TASK INSTRUCTIONS: Transcribe the data exactly. Pictures stay out.
DATA Block Start
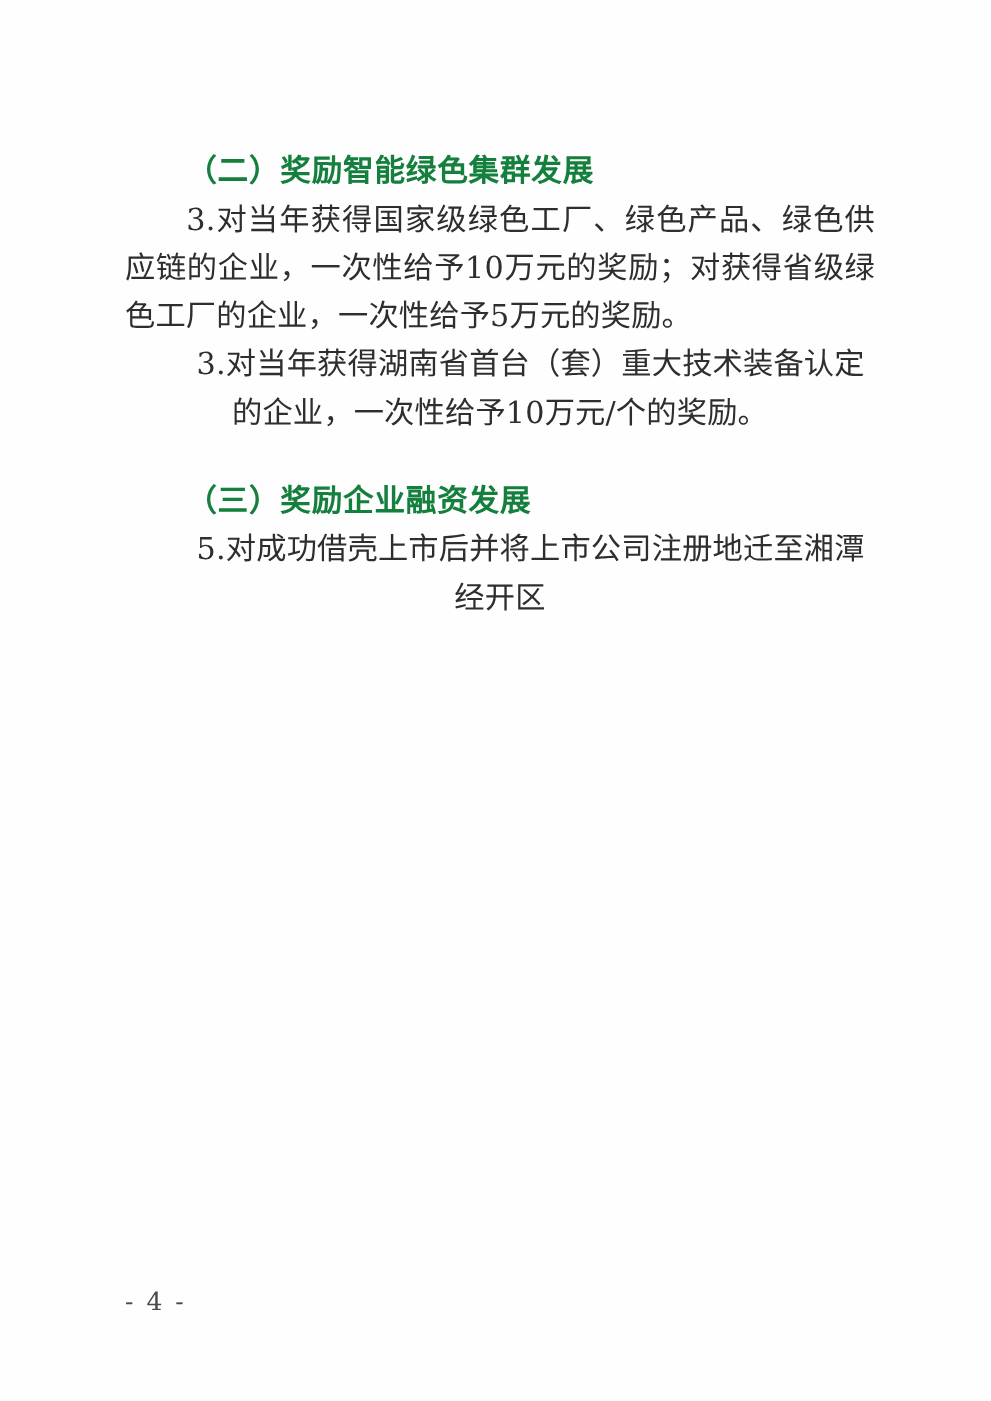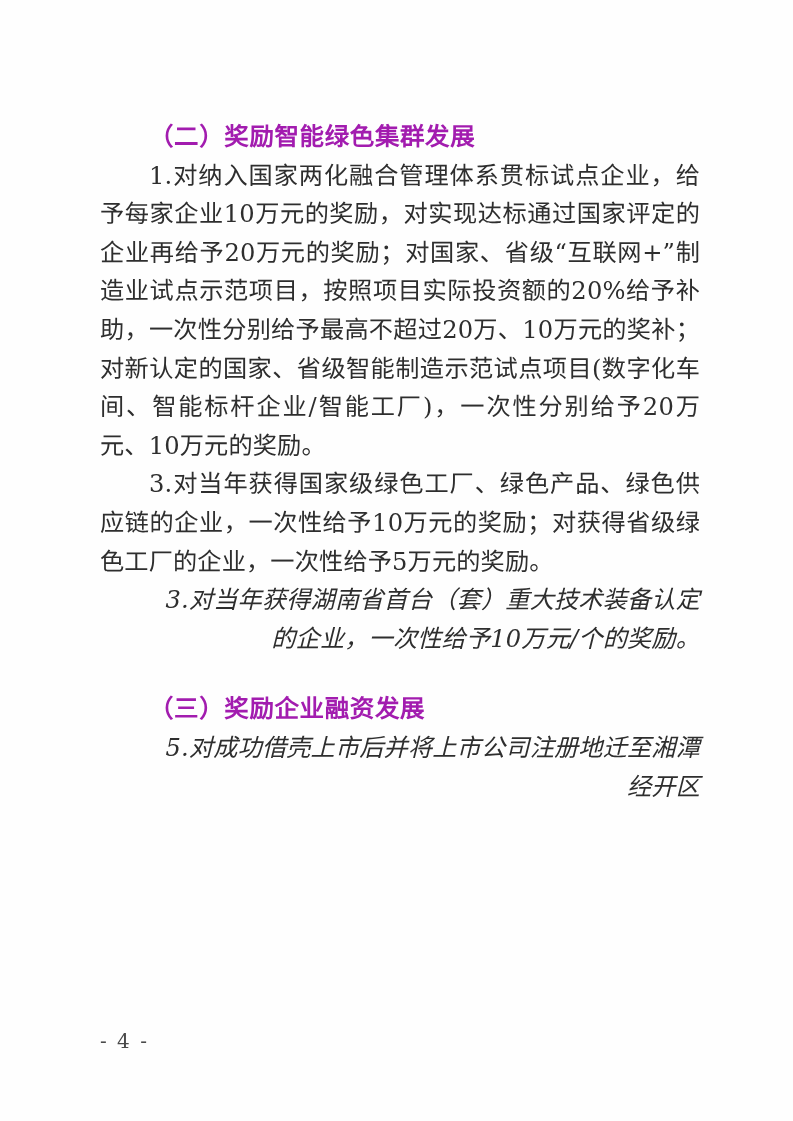--- a/index.html
+++ b/index.html
@@ -32,7 +32,7 @@
     font-weight: bold;
     font-size: 24.5px;
     line-height: 38.6px;
-    color: #a21caf;
+    color: #15803d;
     text-indent: 49px;
     letter-spacing: 0.6px;
     margin: 0;

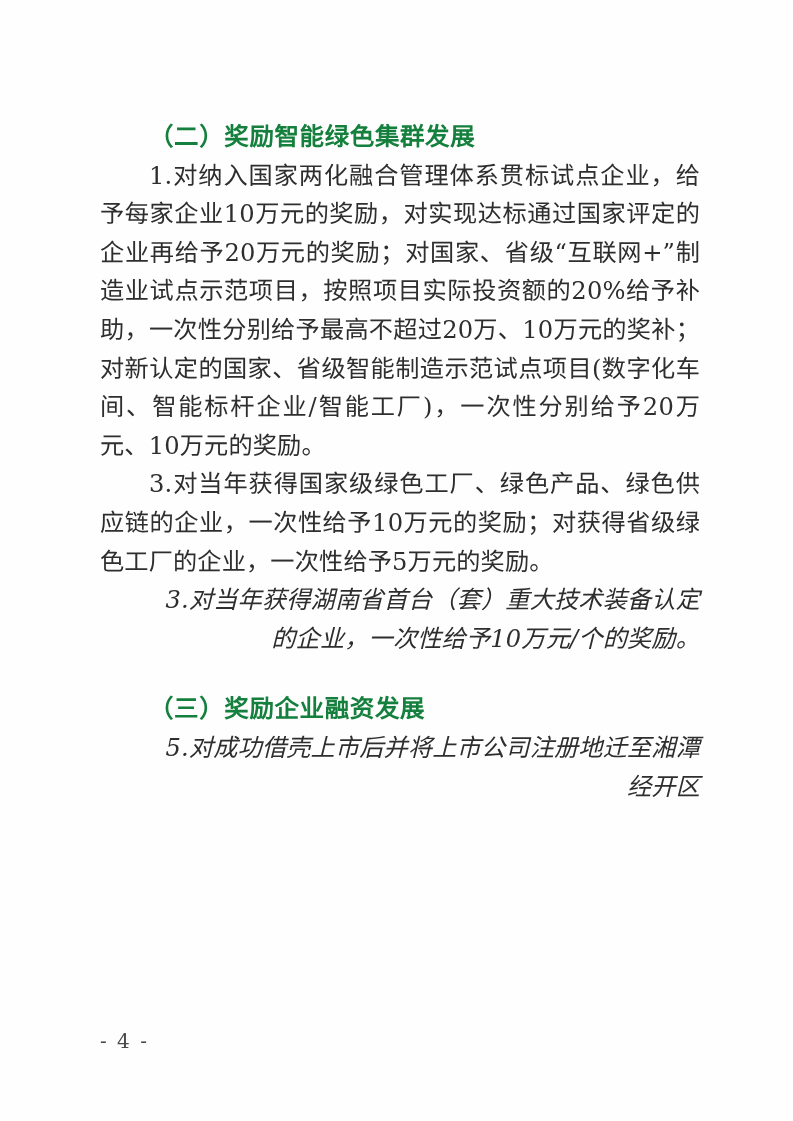--- a/index.html
+++ b/index.html
@@ -86,7 +86,6 @@
 
     <h2 class="heading">（二）奖励智能绿色集群发展</h2>
 
-    <p class="para">1.对纳入国家两化融合管理体系贯标试点企业，给予每家企业10万元的奖励，对实现达标通过国家评定的企业再给予20万元的奖励；对国家、省级“互联网+”制造业试点示范项目，按照项目实际投资额的20%给予补助，一次性分别给予最高不超过20万、10万元的奖补；对新认定的国家、省级智能制造示范试点项目(数字化车间、智能标杆企业/智能工厂)，一次性分别给予20万元、10万元的奖励。</p>
 
     <p class="para">3.对当年获得国家级绿色工厂、绿色产品、绿色供应链的企业，一次性给予10万元的奖励；对获得省级绿色工厂的企业，一次性给予5万元的奖励。</p>
 

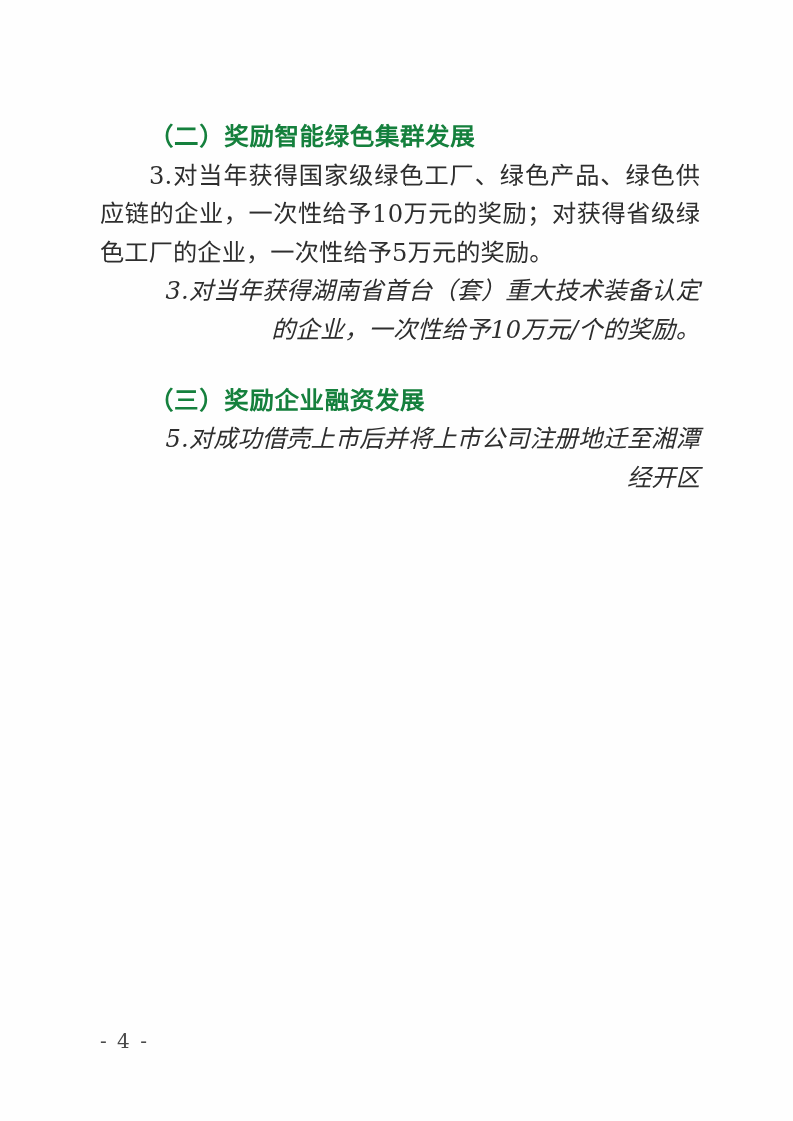--- a/index.html
+++ b/index.html
@@ -60,8 +60,7 @@
   }
 
   .para.last-loose {
-    text-align: right;
-    font-style: italic;
+    text-align: center;
   }
 
   .footer {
DATA Block End
COMPLETED EXERCISE:
--- a/index.html
+++ b/index.html
@@ -32,7 +32,7 @@
     font-weight: bold;
     font-size: 24.5px;
     line-height: 38.6px;
-    color: #a21caf;
+    color: #15803d;
     text-indent: 49px;
     letter-spacing: 0.6px;
     margin: 0;

--- a/index.html
+++ b/index.html
@@ -86,7 +86,6 @@
 
     <h2 class="heading">（二）奖励智能绿色集群发展</h2>
 
-    <p class="para">1.对纳入国家两化融合管理体系贯标试点企业，给予每家企业10万元的奖励，对实现达标通过国家评定的企业再给予20万元的奖励；对国家、省级“互联网+”制造业试点示范项目，按照项目实际投资额的20%给予补助，一次性分别给予最高不超过20万、10万元的奖补；对新认定的国家、省级智能制造示范试点项目(数字化车间、智能标杆企业/智能工厂)，一次性分别给予20万元、10万元的奖励。</p>
 
     <p class="para">3.对当年获得国家级绿色工厂、绿色产品、绿色供应链的企业，一次性给予10万元的奖励；对获得省级绿色工厂的企业，一次性给予5万元的奖励。</p>
 

--- a/index.html
+++ b/index.html
@@ -60,8 +60,7 @@
   }
 
   .para.last-loose {
-    text-align: right;
-    font-style: italic;
+    text-align: center;
   }
 
   .footer {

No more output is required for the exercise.